Records drawn from a dataset:
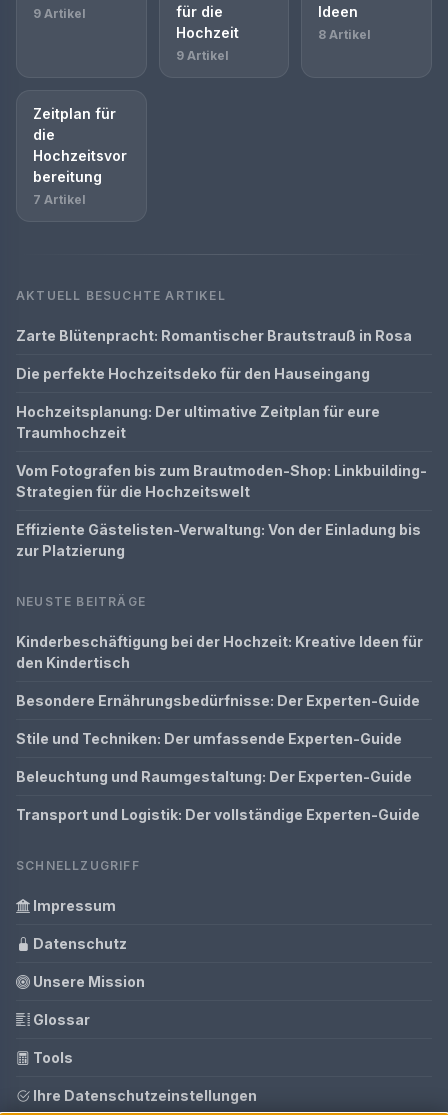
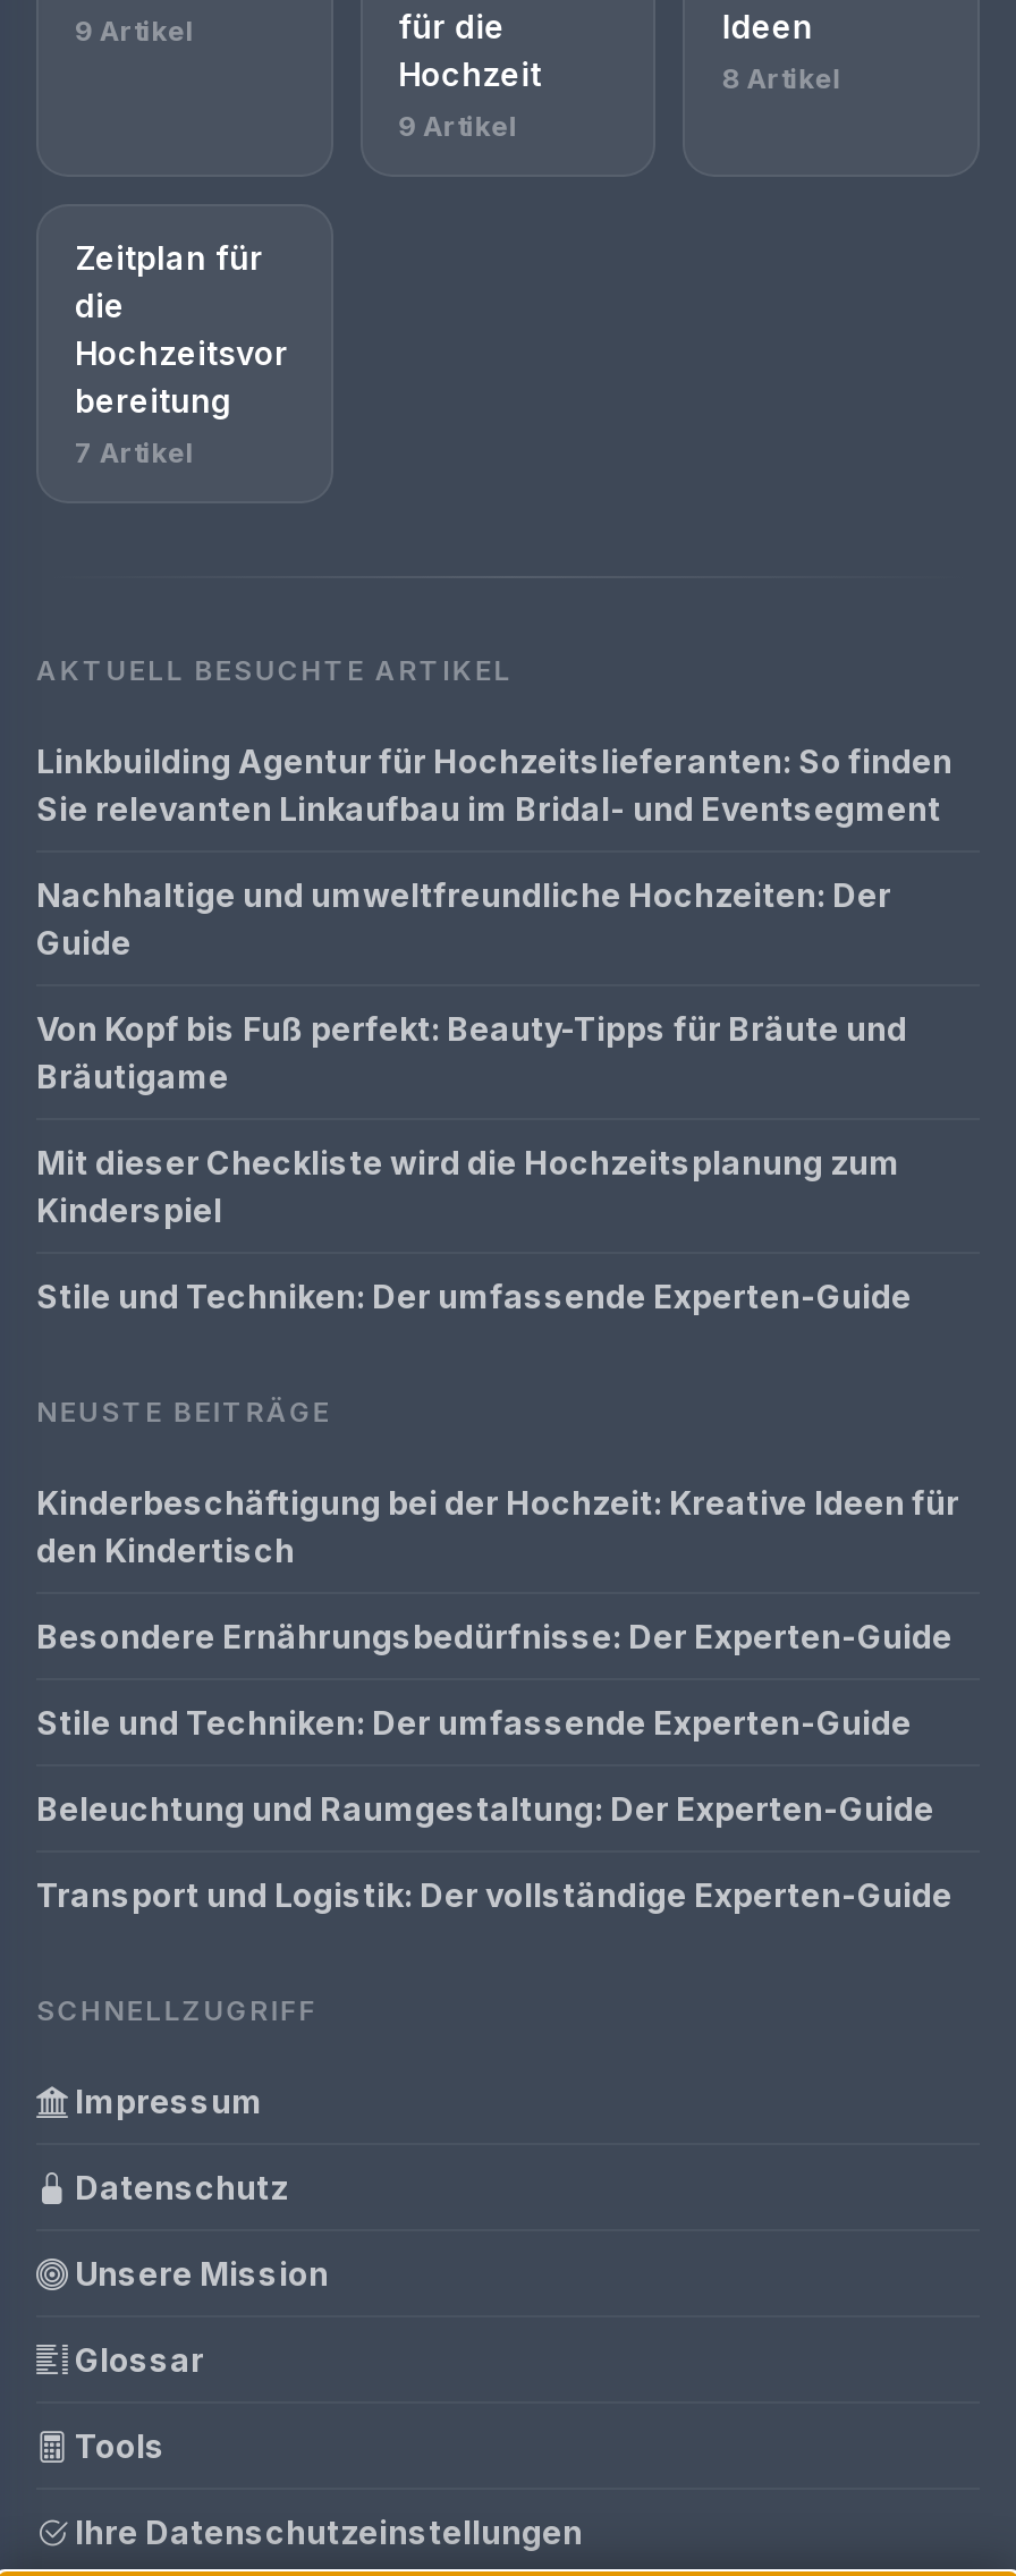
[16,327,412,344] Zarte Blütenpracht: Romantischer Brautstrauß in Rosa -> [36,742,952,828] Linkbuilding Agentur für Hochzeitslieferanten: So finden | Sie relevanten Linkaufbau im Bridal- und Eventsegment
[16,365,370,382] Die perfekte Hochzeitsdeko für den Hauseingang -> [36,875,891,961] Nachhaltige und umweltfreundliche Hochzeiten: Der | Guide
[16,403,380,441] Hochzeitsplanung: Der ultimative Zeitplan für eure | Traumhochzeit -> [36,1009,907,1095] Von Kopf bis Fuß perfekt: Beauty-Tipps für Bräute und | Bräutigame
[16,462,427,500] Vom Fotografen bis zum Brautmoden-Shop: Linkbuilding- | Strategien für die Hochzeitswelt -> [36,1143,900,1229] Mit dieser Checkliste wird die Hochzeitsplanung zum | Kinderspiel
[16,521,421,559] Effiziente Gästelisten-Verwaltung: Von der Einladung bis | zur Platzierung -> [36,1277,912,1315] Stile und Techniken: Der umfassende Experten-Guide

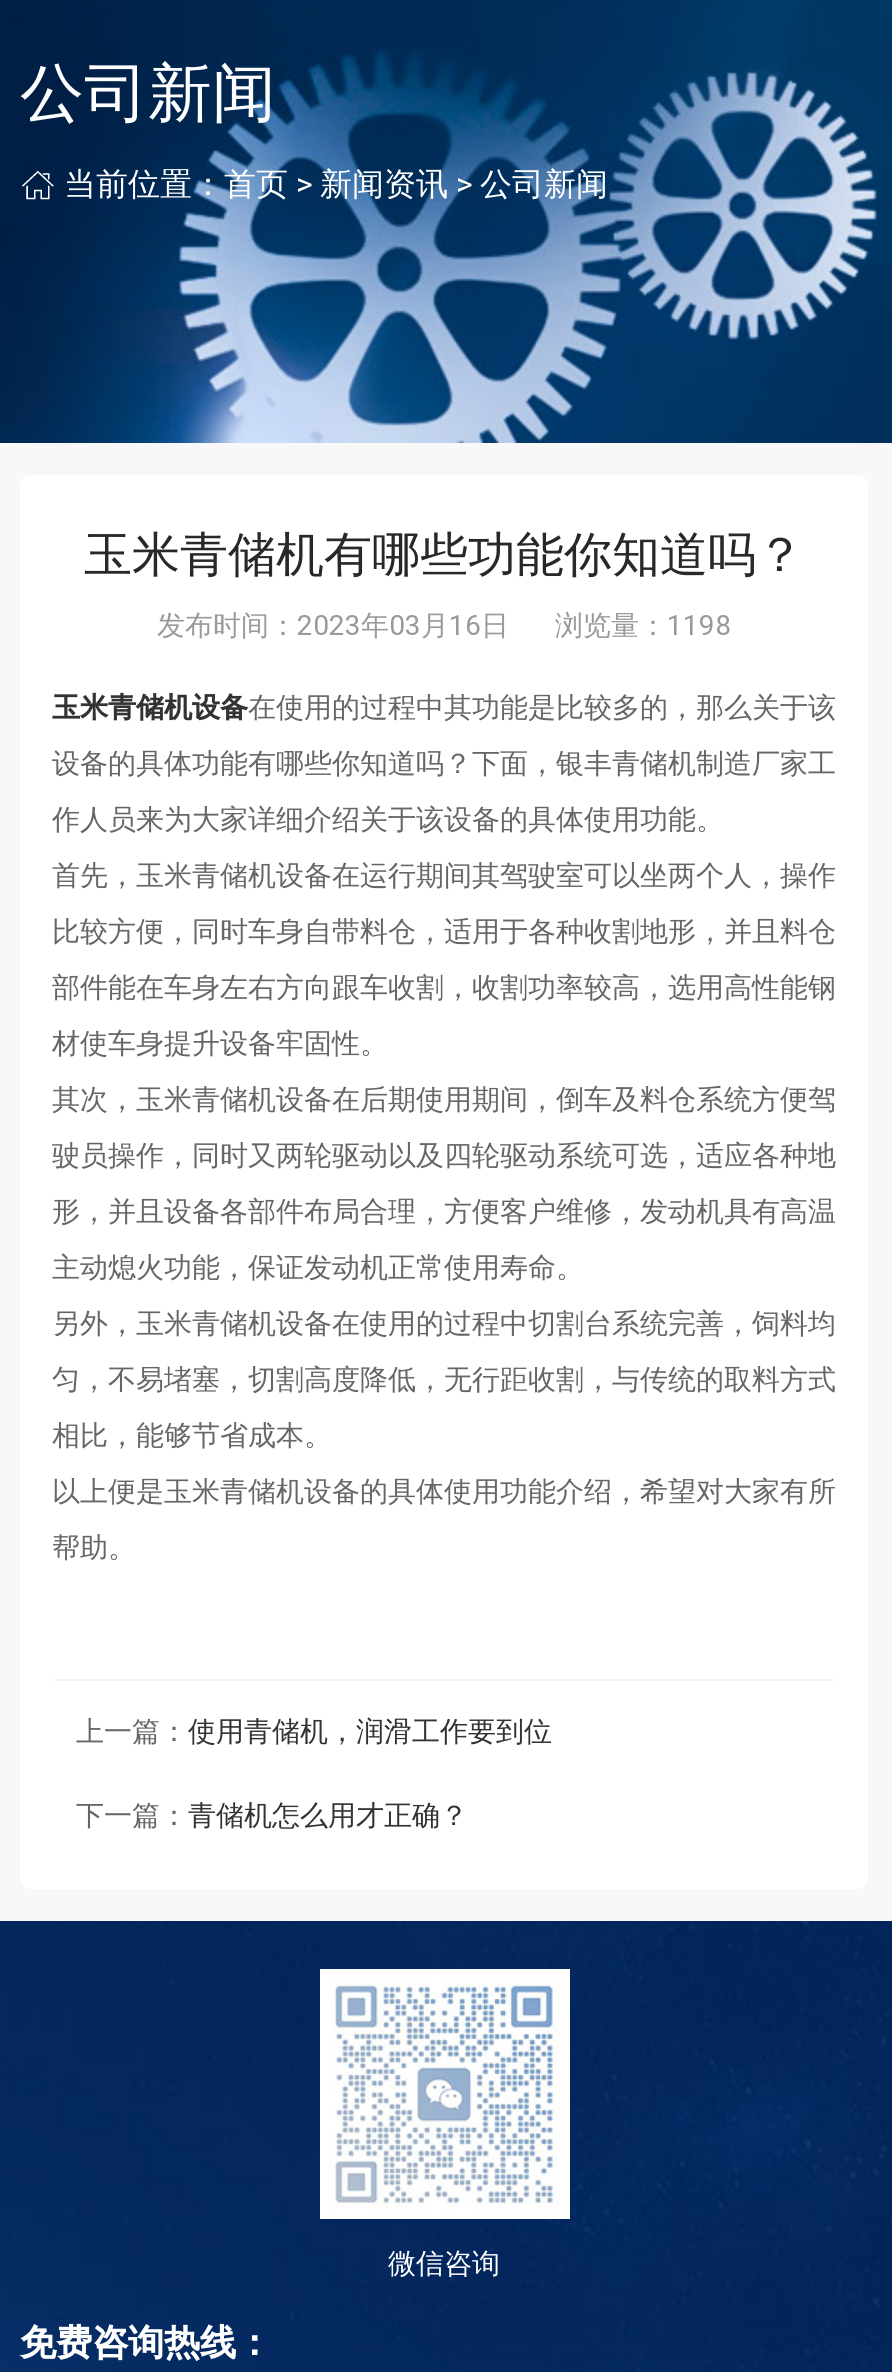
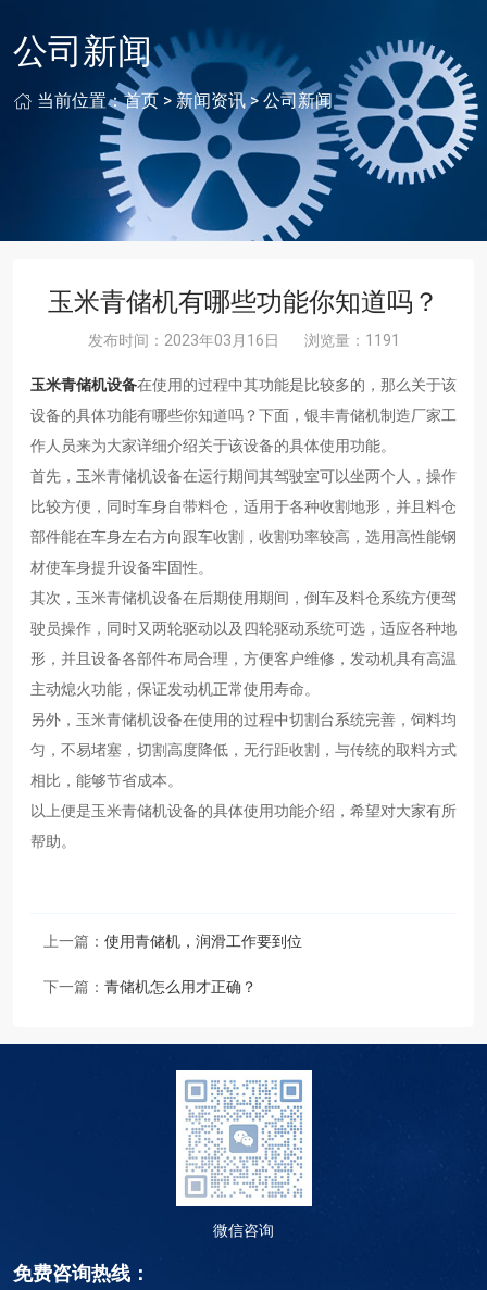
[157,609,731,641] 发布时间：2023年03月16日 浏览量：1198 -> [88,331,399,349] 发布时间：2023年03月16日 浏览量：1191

Problem: Find every line in the records above that contains the word "Guide", and copy each one.

Final answer:
[16,365,370,382] Die perfekte Hochzeitsdeko für den Hauseingang -> [36,875,891,961] Nachhaltige und umweltfreundliche Hochzeiten: Der | Guide
[16,521,421,559] Effiziente Gästelisten-Verwaltung: Von der Einladung bis | zur Platzierung -> [36,1277,912,1315] Stile und Techniken: Der umfassende Experten-Guide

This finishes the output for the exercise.